Lutte contre la corruption
Le plan de réformes propose également la « réduction immédiate et globale » du nombre de gardes du corps, dans un pays où des officiels ont de véritables escouades de protection et d’autres en embauchent moins que permis pour empocher la différence de salaire. La suppression des « provisions spéciales » allouées aux hauts responsables, en poste ou à la retraite, est aussi prévue. En effet, les salaires élevés, les voitures de fonction et les très généreuses retraites des hauts fonctionnaires ont été conspués dans les manifestations, alors que les finances du pays sont sévèrement touchées par la chute des prix du pétrole et les dépenses militaires. Des mesures pour renforcer les pouvoirs des autorités anticorruption et d’autres visant à réduire le train de vie de l’Etat et améliorer la qualité des services publics sont également incluses dans le plan de réformes, en vertu duquel plusieurs dossiers de corruption, anciens ou récents, seront en outre rouverts sous la supervision d’une commission. Le bureau du procureur général a d’ailleurs annoncé dimanche que la Cour anticorruption avait reçu l’ordre d’ouvrir une enquête sur les allégations contre le vice-premier ministre en charge de l’Energie, Bahaa Al-Araji, très impopulaire et dont le poste doit être éliminé par les réformes. En effet, l’une des principales plaintes des Iraqiens, qui organisent depuis plusieurs semaines des manifestations à Bagdad et dans d’autres villes, concerne la mauvaise qualité des services publics, et particulièrement les coupures d’électricité, qui laissent les Iraqiens sans courant plusieurs heures par jour par des températures dépassant les 50° Celsius.
Enchevêtrement de crises
Ainsi, en toile de fond de cette grogne sociale resurgissent les vieux démons iraqiens et les crises politiques à répétition.

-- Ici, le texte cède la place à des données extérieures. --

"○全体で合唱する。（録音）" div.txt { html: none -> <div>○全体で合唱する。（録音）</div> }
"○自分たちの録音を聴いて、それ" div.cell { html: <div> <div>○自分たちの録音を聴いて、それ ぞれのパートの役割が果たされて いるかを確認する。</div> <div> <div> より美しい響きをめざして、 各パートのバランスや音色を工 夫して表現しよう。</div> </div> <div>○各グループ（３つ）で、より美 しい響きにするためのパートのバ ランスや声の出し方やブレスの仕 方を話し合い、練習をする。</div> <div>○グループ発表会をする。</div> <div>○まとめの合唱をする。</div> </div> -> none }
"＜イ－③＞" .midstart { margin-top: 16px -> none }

A la pénurie d’électricité due au piteux état des infrastructures électriques sont liées les défaillances sécuritaires du gouvernement iraqien : ces infrastructures sont en effet régulièrement visées par des groupes insurgés, notamment l’EI qui occupe toujours une large part du territoire iraqien et que Bagdad ne parvient pas à déloger. De même, l’incompétence du gouvernement trouve son origine dans la corruption qui gangrène le pays et qui, elle-même, est intrinsèquement liée au système de partage du pouvoir en place et au sectarisme incité par le gouvernement lui-même.

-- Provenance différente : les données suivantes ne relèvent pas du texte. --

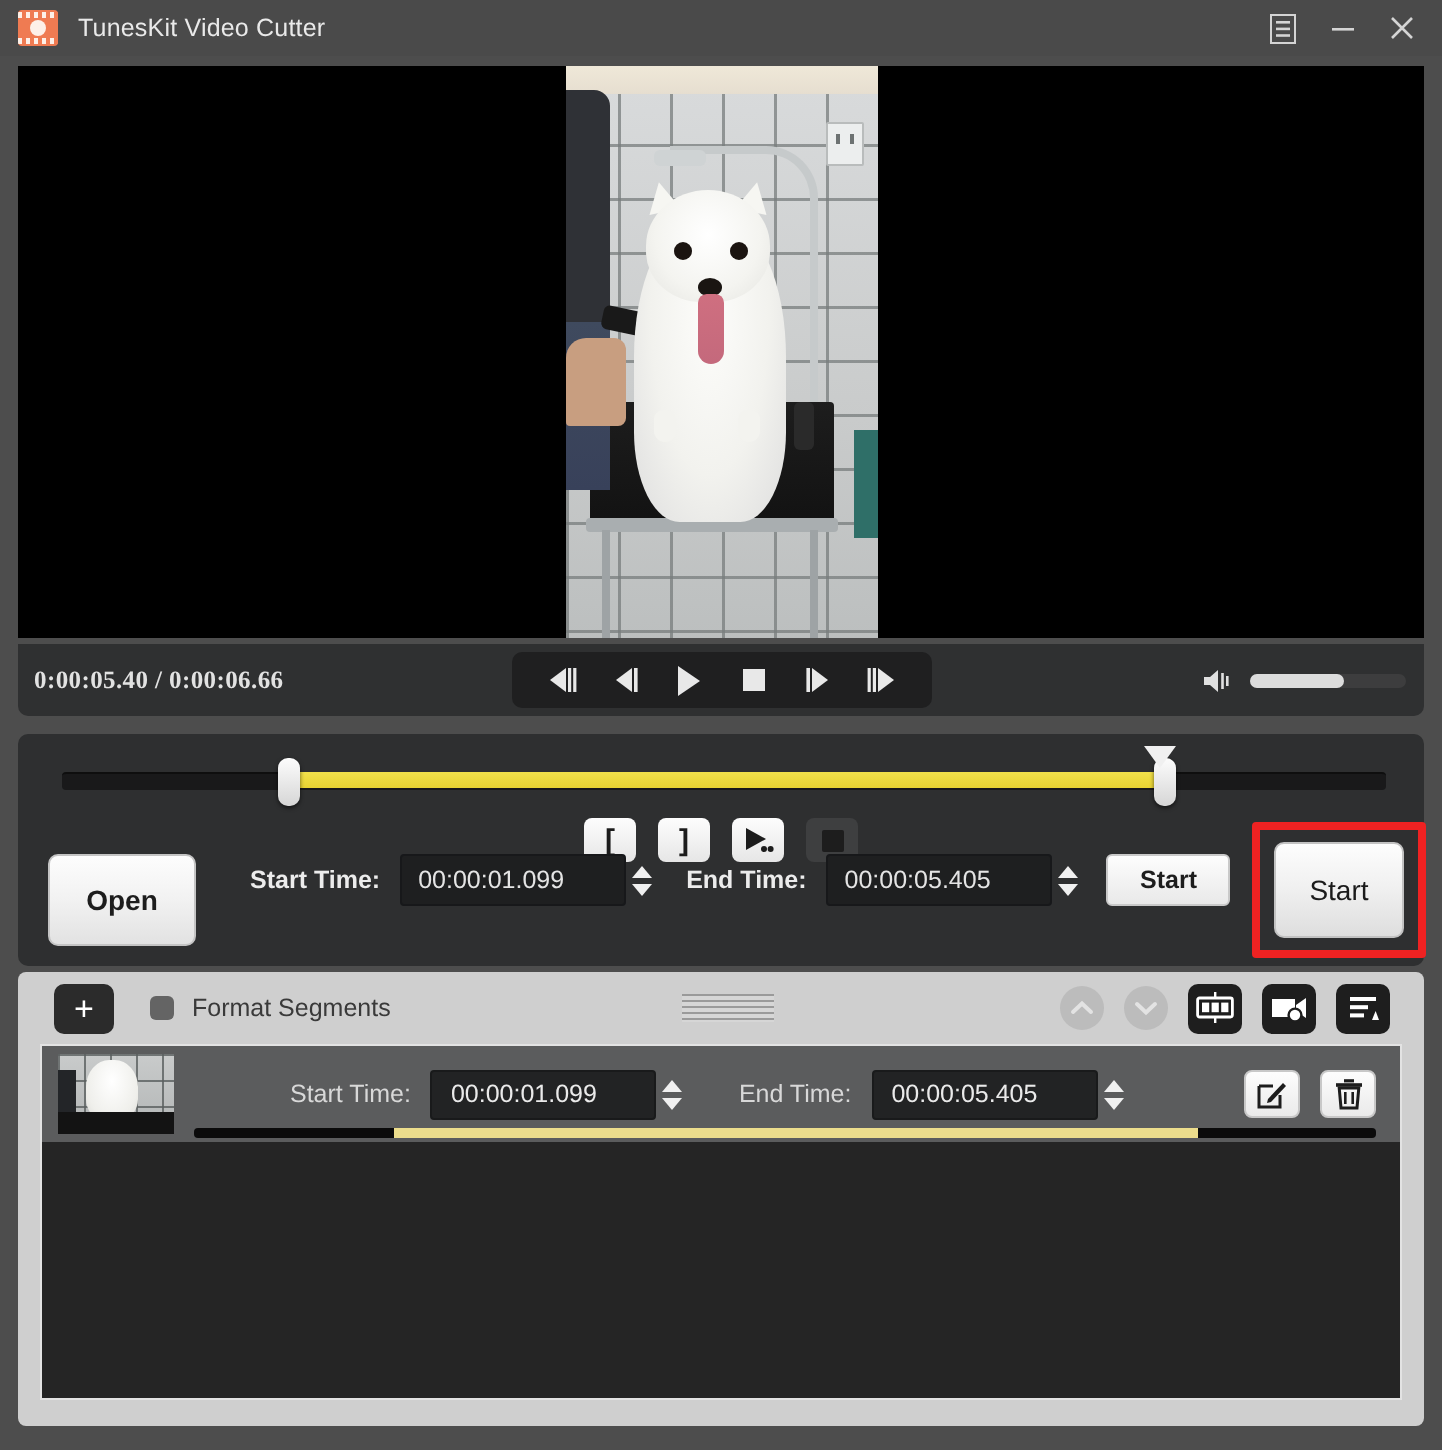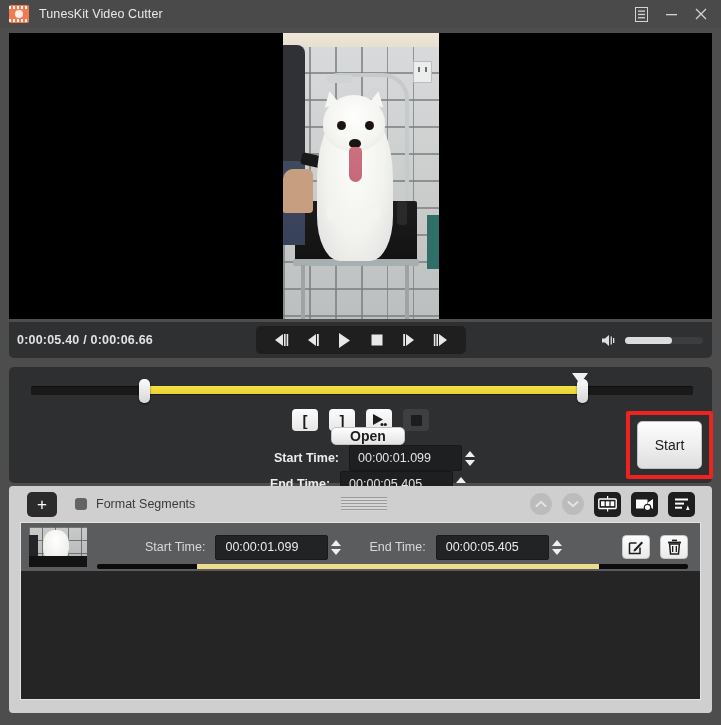"0:00:05.40 / 0:00:06.66" .time-display { font-family: none -> Liberation Serif, serif }
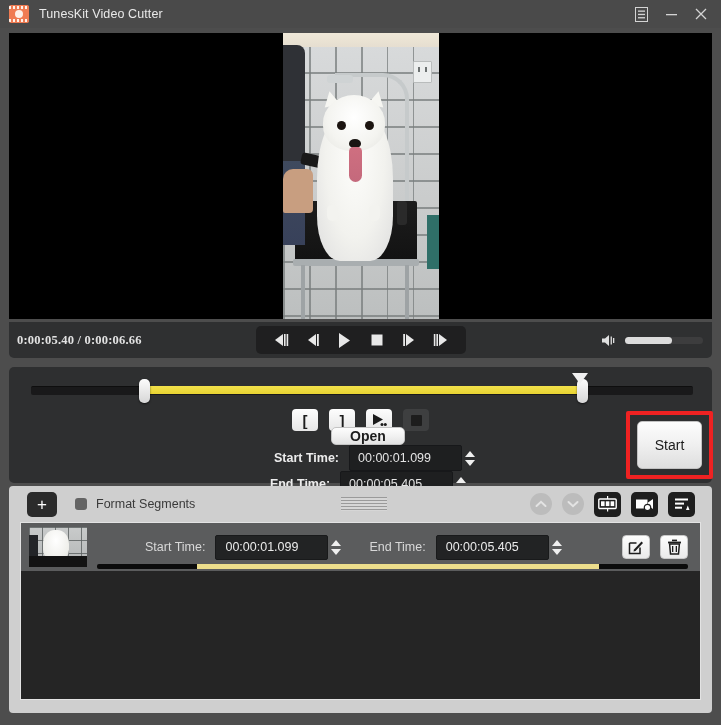"Open" .controls-row { align-items: center -> flex-start; flex-direction: column -> none }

Reste à savoir comment ce gouvernement sera à même de traduire ces réformes par des actes concrets sur le terrain. Il faudra d’abord attendre que les réformes annoncées soient approuvées par le parlement, où la bataille risque d’être dure. Il faudra ensuite tester la réelle volonté du gouvernement de les appliquer alors que, comme l’estime Zaid Al-Ali, constitutionnaliste et auteur de « La lutte pour le futur de l’Iraq », cité par l’AFP, le système en Iraq est « corrompu jusqu’à la moelle, la Constitution décrépite, le cadre législatif est inadapté, et la classe politique totalement corrompue et incompétente ».